But before steam could play its full role there had to be a  revolution in  iron  production.  This was accomplished  by   Englishmen.    Until Abraham Darby began smelting iron with coke made from coal in the early 1700s,  iron making was an expensive and uncertain business carried  on in small foundries using charcoal to fire the kilns (an ironmaker named Dudley claimed to have used coal successfully for smelting as early  as  1619  but died without establishing a business to carry the  work  on).  Compared with coal,  charcoal was in short supply.  Worse, it did  not produce  the same intensity of heat as coal converted into coke.  Darby and  his son solved the basic problem of smelting with coke  made  from coal. Henry Cort’s puddling process  allowed cast-iron to be refined to remove the brittleness. A little later Benjamin Huntsman improved steel making. In the middle of the next century the  Bessemer  revolutionised steel  production  to such a degree that its  price  fell  dramatically enough  to  make steel no longer a luxury but the  common  material  of construction.  All these advances were made by Englishmen.
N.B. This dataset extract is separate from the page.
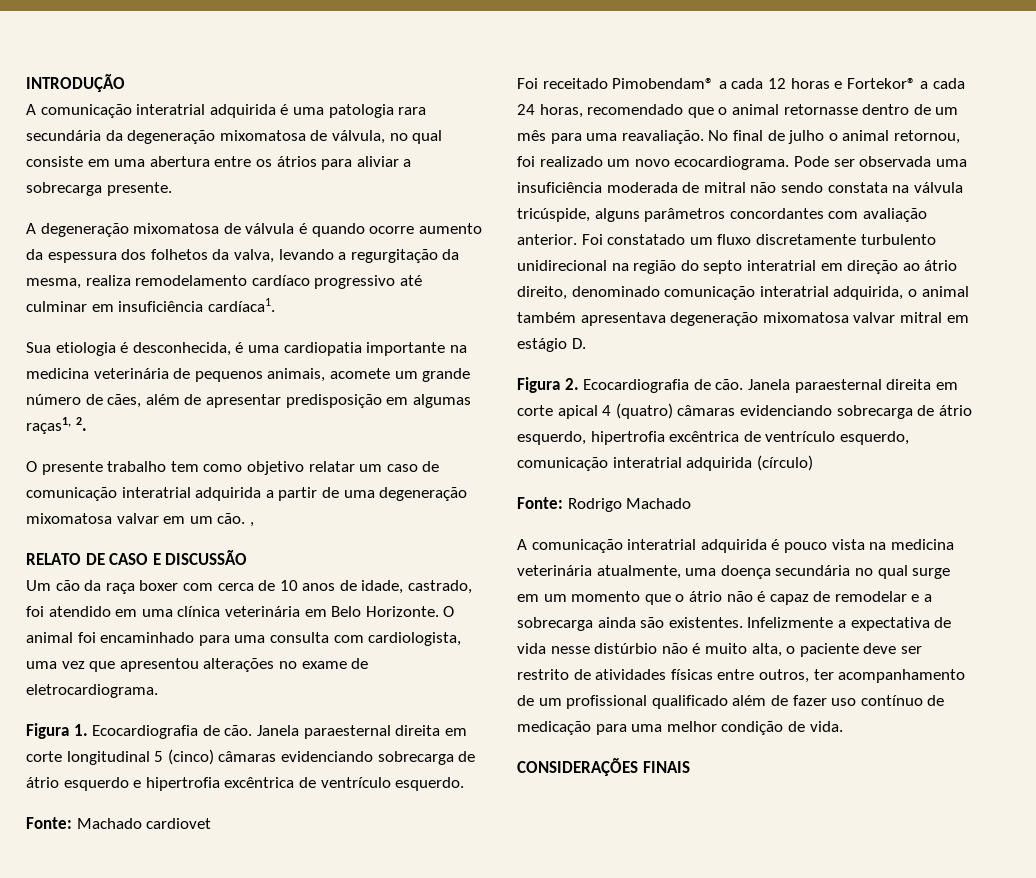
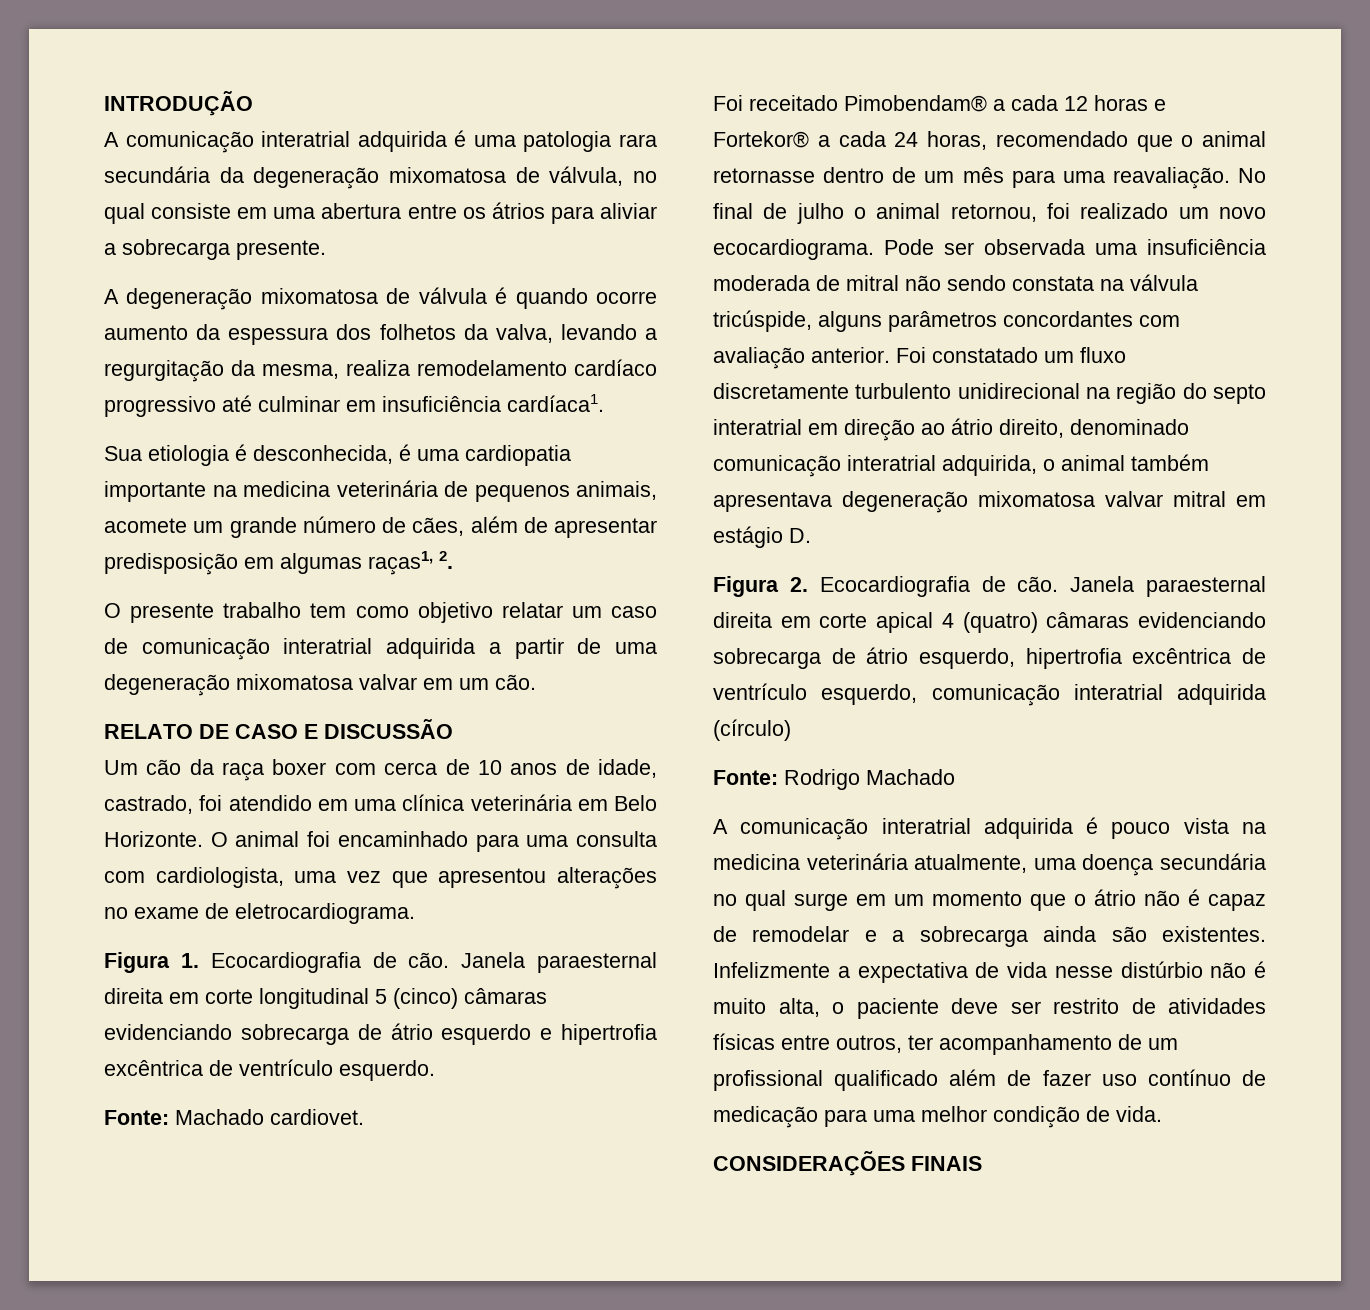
- O presente trabalho tem como objetivo relatar um caso de comunicação interatrial adquirida a partir de uma degeneração mixomatosa valvar em um cão. ,
+ O presente trabalho tem como objetivo relatar um caso de comunicação interatrial adquirida a partir de uma degeneração mixomatosa valvar em um cão.
- Fonte: Machado cardiovet
+ Fonte: Machado cardiovet.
Large scale organisation is also intellectually demanding.  If a  ready and cheaper supply of iron was a necessary condition for the industrial revolution,  so  was the very idea of large scale  manufactories  using machines.  Undertakings employing hundreds of men on one site were  not unknown before the 18th Century – a clothier named Jack of Newbury had  a factory employing 500 in Tudor times –   but  they were very rare.   In 18th  Century England  such enterprises became if not  commonplace,  at least   not  extraordinary.  By the next century they  were  the  norm.  Industry  became for the first time geared to a mass market.   Nor  was  this  new  method  of  manufacturing confined to  the  necessities  and banalities of life.   Factories such as  Josiah Wedgewood’s at  Etruria  manufactured  high quality and imaginative china directed  deliberately at  the growing middle classes.  All the most successful  18th  century machines for mass production were  developed by Englishmen. Arkwright’s water frame, Crompton’s mule, James Hargreaves spinning jenny. 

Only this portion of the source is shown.